Before-and-after change data:
Start of Block
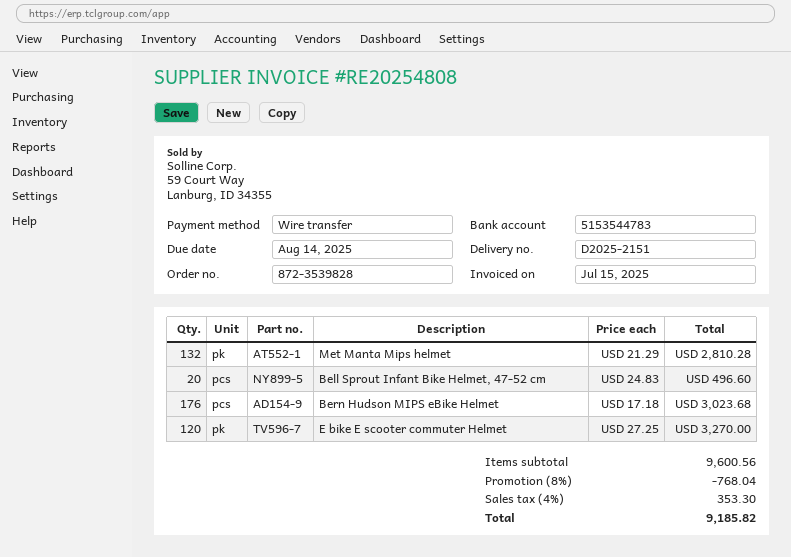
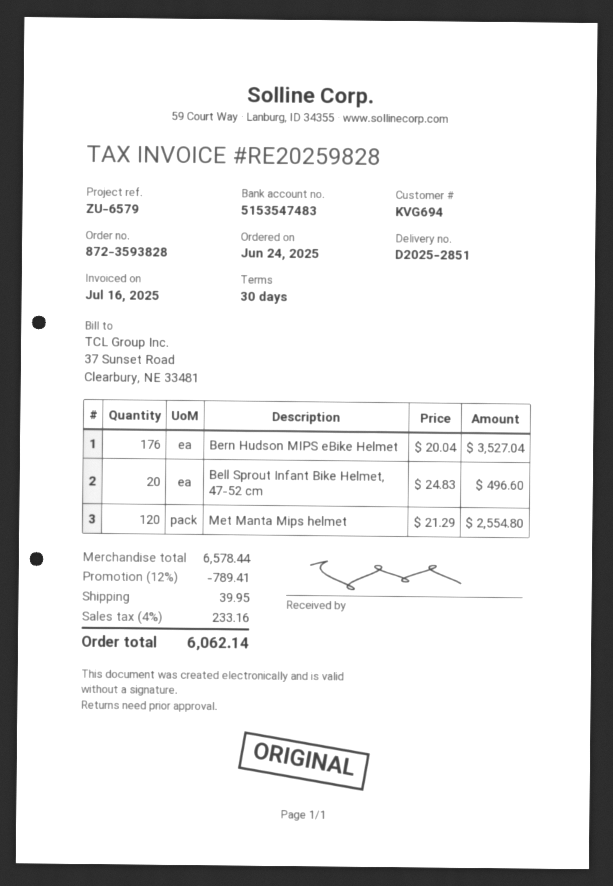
order number: 872-3539828 -> 872-3593828
delivery note number: D2025-2151 -> D2025-2851
invoice number: RE20254808 -> RE20259828
invoice date: 2025-07-15 -> 2025-07-16
bank account: 5153544783 -> 5153547483
Met Manta Mips helmet: 132 x 21.29 = 2810.28 -> 120 x 21.29 = 2554.80
Bern Hudson MIPS eBike Helmet: 176 x 17.18 = 3023.68 -> 176 x 20.04 = 3527.04
E bike E scooter commuter Helmet: 120 x 27.25 = 3270.00 -> none
subtotal: 9600.56 -> 6578.44
discount: 8% = 768.04 -> 12% = 789.41
shipping: none -> 39.95
tax: 4% = 353.30 -> 4% = 233.16
total: 9185.82 -> 6062.14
End of Block
__What the task requires__
No pictures should appear in the copy, and each record above is to be returned exactly.

__Written solution__
order number: 872-3539828 -> 872-3593828
delivery note number: D2025-2151 -> D2025-2851
invoice number: RE20254808 -> RE20259828
invoice date: 2025-07-15 -> 2025-07-16
bank account: 5153544783 -> 5153547483
Met Manta Mips helmet: 132 x 21.29 = 2810.28 -> 120 x 21.29 = 2554.80
Bern Hudson MIPS eBike Helmet: 176 x 17.18 = 3023.68 -> 176 x 20.04 = 3527.04
E bike E scooter commuter Helmet: 120 x 27.25 = 3270.00 -> none
subtotal: 9600.56 -> 6578.44
discount: 8% = 768.04 -> 12% = 789.41
shipping: none -> 39.95
tax: 4% = 353.30 -> 4% = 233.16
total: 9185.82 -> 6062.14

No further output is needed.